Make your patties thinner
A common mistake that most burger enthusiasts make is preparing patties that are too thick. Yes, they look awesome, but it can lead to uneven cooking.
The outer parts will get cooked first, but you can end up with inner layers slightly raw. And the water and myoglobin at the center will start spilling out because they’re not cooked.
An easy fix here is to prepare the patties thinner. That way, you don’t have bulging patties that burn on the outside while the insides remain undercooked.
The result is that you see much less ‘bleeding’ because all the parts get cooked evenly.
Even if you make thinner patties, you still don’t want them to shrink.
Cook both sides for an equal duration
It’s easy to get distracted with company or conversations when cooking and grilling burgers. You end up overcooking one side while the other side doesn’t get as much heat.
The undercooked side will release more moisture and myoglobin while cooking.
To fix this, just make sure you’re flipping the patties evenly. If each side gets an equal degree of heat and cooking, you’ll see less of the ‘bleeding’ too.

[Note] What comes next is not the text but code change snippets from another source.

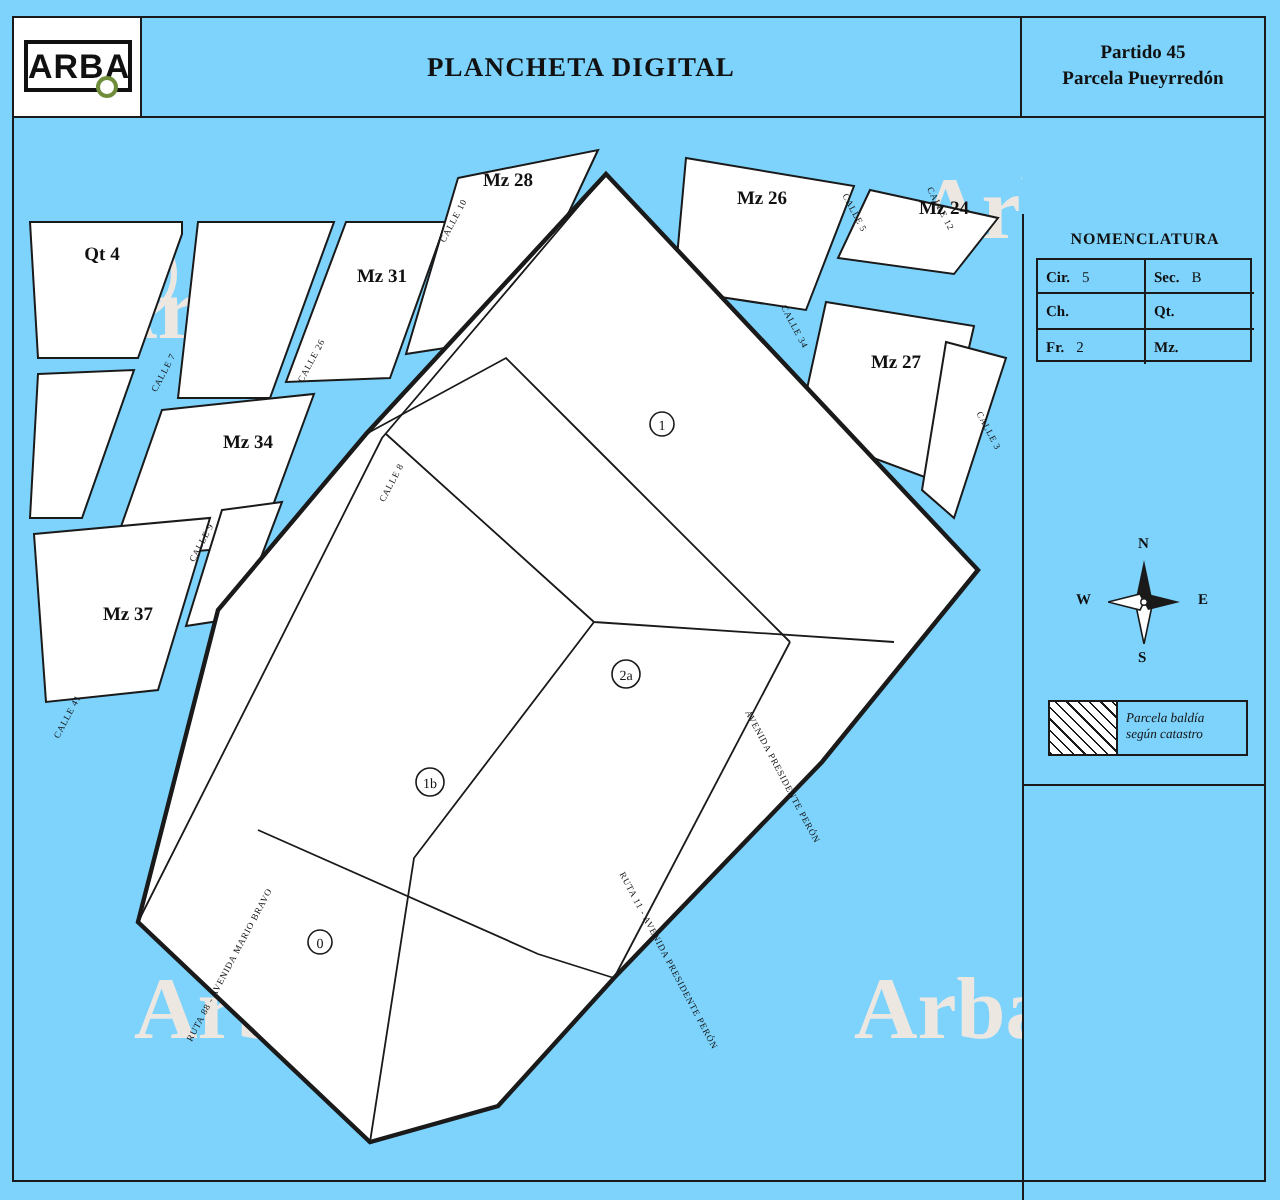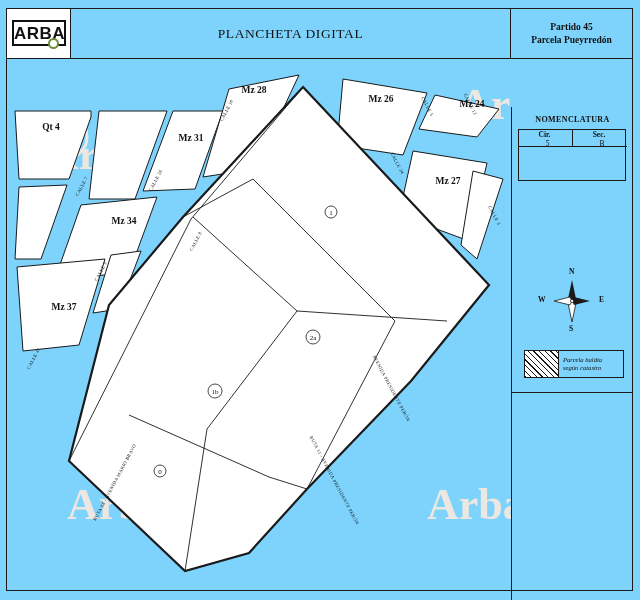"PLANCHETA DIGITAL" .hdr-title { font-weight: normal -> bold }
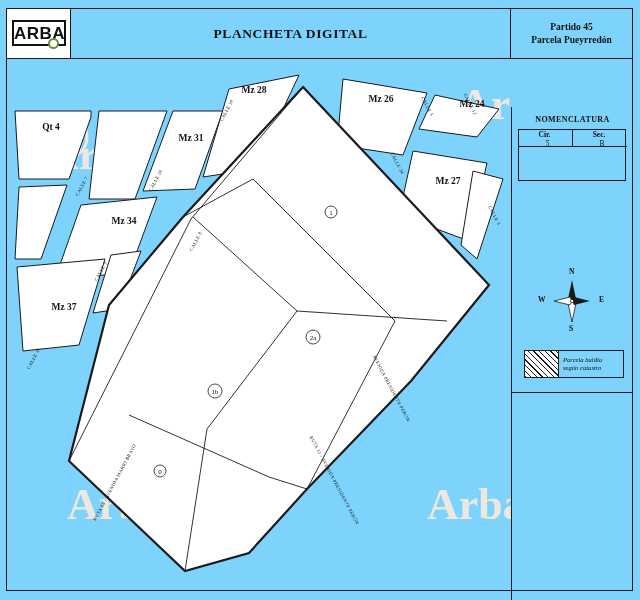"Cir." .nom-cell { flex-direction: column -> none }
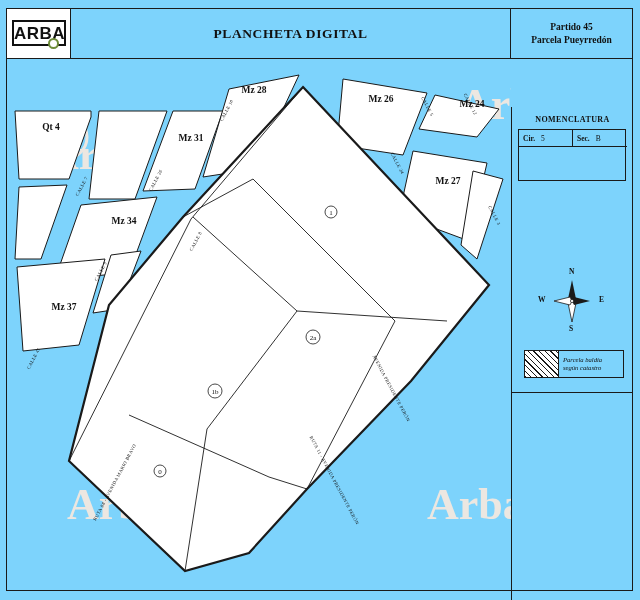"Ch." div.nom-row { html: none -> <div> <div> <span>Ch.</span> <span></span> </div> <div> <span>Qt.</span> <span></span> </div> </div> }
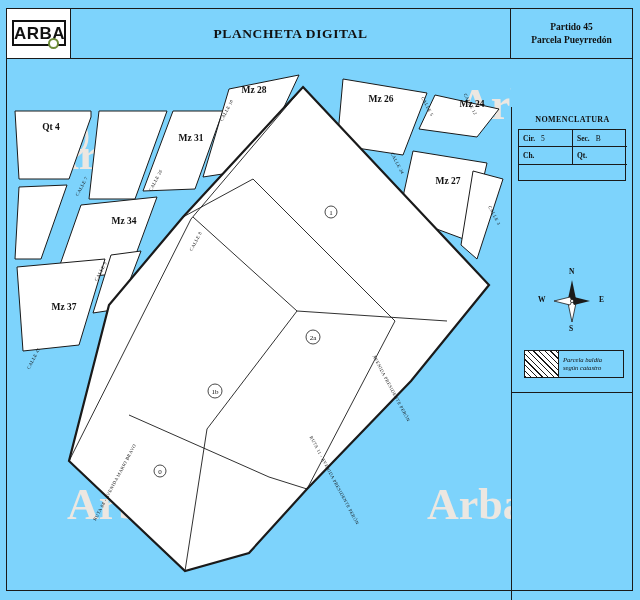"Fr." div.nom-row { html: none -> <div> <div> <span>Fr.</span> <span>2</span> </div> <div> <span>Mz.</span> <span></span> </div> </div> }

Let burgers rest after cooking
Allow your burgers to sit at room temperature for a minute even after they’re done. Yes, we all enjoy munching in immediately after the burger is ready.
But letting it sit for a minute (or even half a minute) will give it time to settle down.
A good trick here is to place the sizzling patties on paper towels.
If there are trace amounts of myoglobin remaining, the paper towel will soak them up.
That way, you don’t have to see the reddish liquid oozing out when you’re digging in.
Further Reading: Hamburger vs Burger
Burgers are a common meal loved all over the world. But the sight of red liquid flowing out when cooking or eating can be unsightly for many people.
Here’s a summary of how to prevent this ‘bleeding.’
- While preparing patties, avoid making them too thick.
- Before cooking, let the patties sit at room temperature for a few minutes.
- Ensure that the middle of the patties don’t bulge. Use a finger to press it in if you think it’s too thick at the center.
- Ensure even cooking on both sides.
- After cooking, let the burgers sit for a minute on paper towels to soak up additional myoglobin and moisture.